Cache (Hidden) Made in: France Language: French Director: Michael Haneke Starring: Daniel Auteuil, Juliette Binoche, Maurice Bénichou, Lester Makedonsky Year: 2005
Synopsis: Georges Laurent (Daniel Auteuil) and his wife Anne (Juliette Binoche) are a wealthy couple living in Paris. They're doing okay. They're not miserable, but things aren't super, either. Their adolescent son, Pierrot (Lester Makedonsky), is on his school's swim team, and is pretty much an average kid.
But then, they start receiving a series of videotapes. At first, the tapes show the street in front of the Laurent's home, taken from a fixed hidden camera. The footage is simply of Georges and Anne arriving and leaving from their home, and the uneventful hours that pass in between.
Georges and Anne are understandably alarmed, and assume that some nutcase is watching them. But since no direct threat has been made against them, the police don't get involved. Soon, Georges starts receiving tapes that show areas from his childhood. Also, he and his family begin getting postcards and drawings of a weird, disturbing picture that looks as though it was sketched by a child.
Georges knows that all of this has something to do with his past, and his refusal to talk about it causes big problems with his wife. It turns out that he's been keeping a secret for over forty years, and it's finally come back to haunt him. Not only that, it underscores some of the bitter feelings that may still linger as a result of the French-Algerian War.
The Good: The acting is by far the greatest part of Cache. Daniel Auteuil and Juliette Binoche give powerful performances that are crucial in carrying the film's many long takes.
Director Michael Haneke takes a bold approach to telling the story. The actual mystery is solved less than halfway through, and the focus is on learning, bit by bit, about the devastating consequences of something Georges did during his childhood.

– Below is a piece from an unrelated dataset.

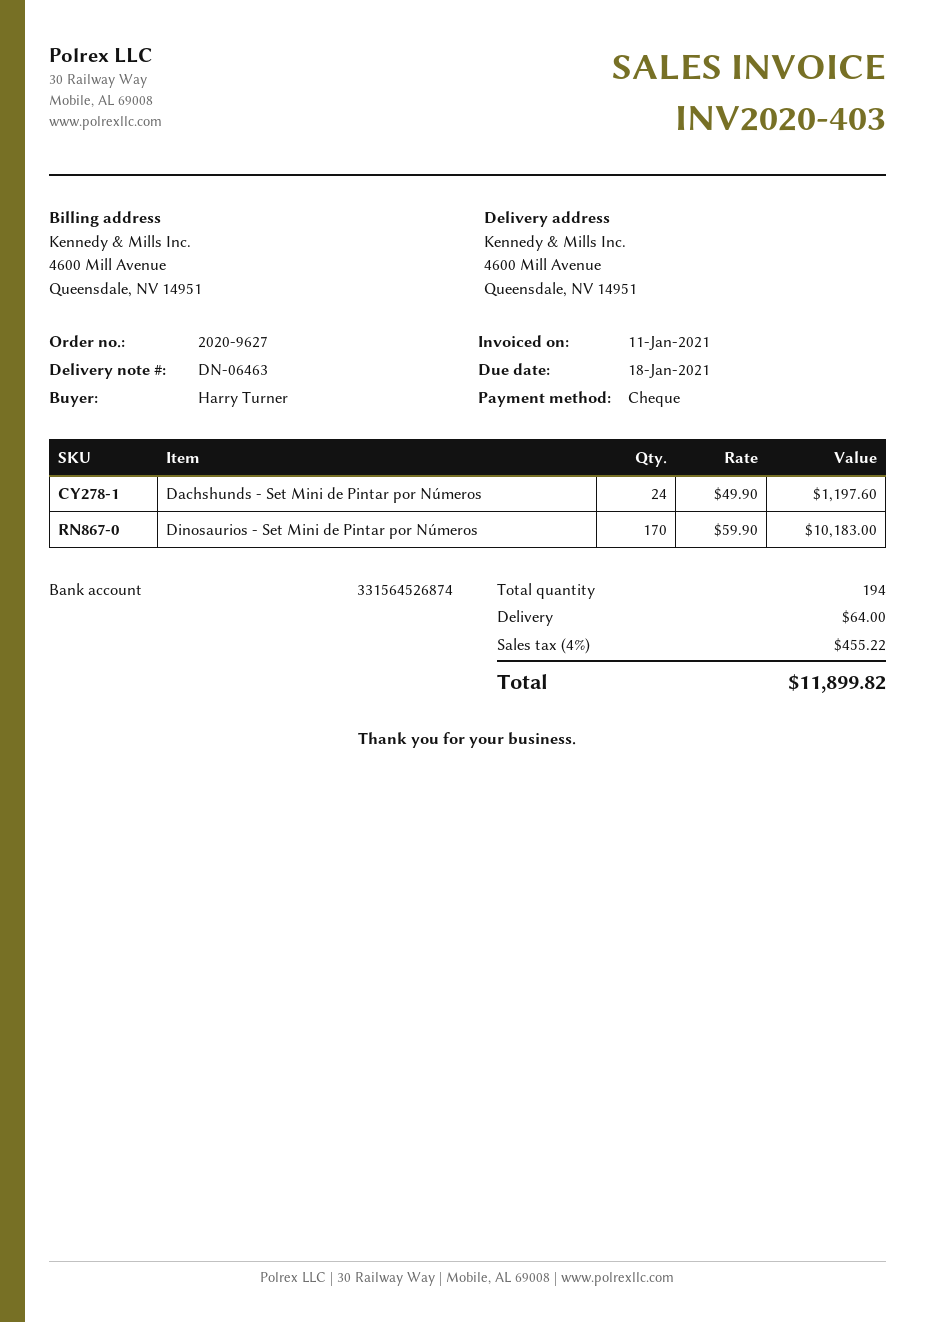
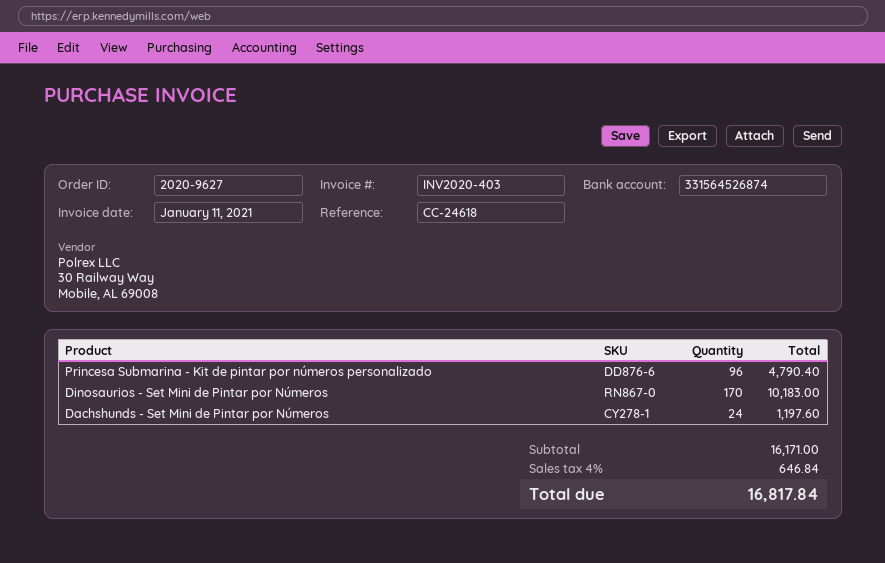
Princesa Submarina - Kit de pintar por números personalizado: none -> 96 for 4790.40
shipping: 64.00 -> none
tax: 4% = 455.22 -> 4% = 646.84
total: 11899.82 -> 16817.84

Through subtlety and a close examination of Georges' personality, Cache delivers when it comes to emotional intensity. However...
The Bad: Although Michael Haneke should be applauded for taking a very challenging approach to telling the story, for many, Cache crosses the line from subtlety into head-scratching vagueness. The long takes, many of which work to draw you in to the story, doesn't quite pack the punch that it's supposed to in the end.
I know a lot of people have raved about this film, and even though I have nothing against art-house cinema, I can't be counted among one of this movie's staunch admirers and make no apologies for doing so.
I found it valid to interpret this film as a long, boring attack on the middle class, Western Society, and France's immigration policy. The motivation behind the entire mystery seemed way too trivial to warrant a 40 year grudge. And worst of all, Cache seems to mistake an unclear ending with profundity.
Who would like this movie: This one's for you if you're into foreign films, and happen to enjoy really dull movies that make you wonder if they're about anything at all.
In the end, though, it's not fulfilling to say the least. Watching Cache is like tolerating the speed of a snail, only to discover that the snail's been taking advantage of your patience by being lazy.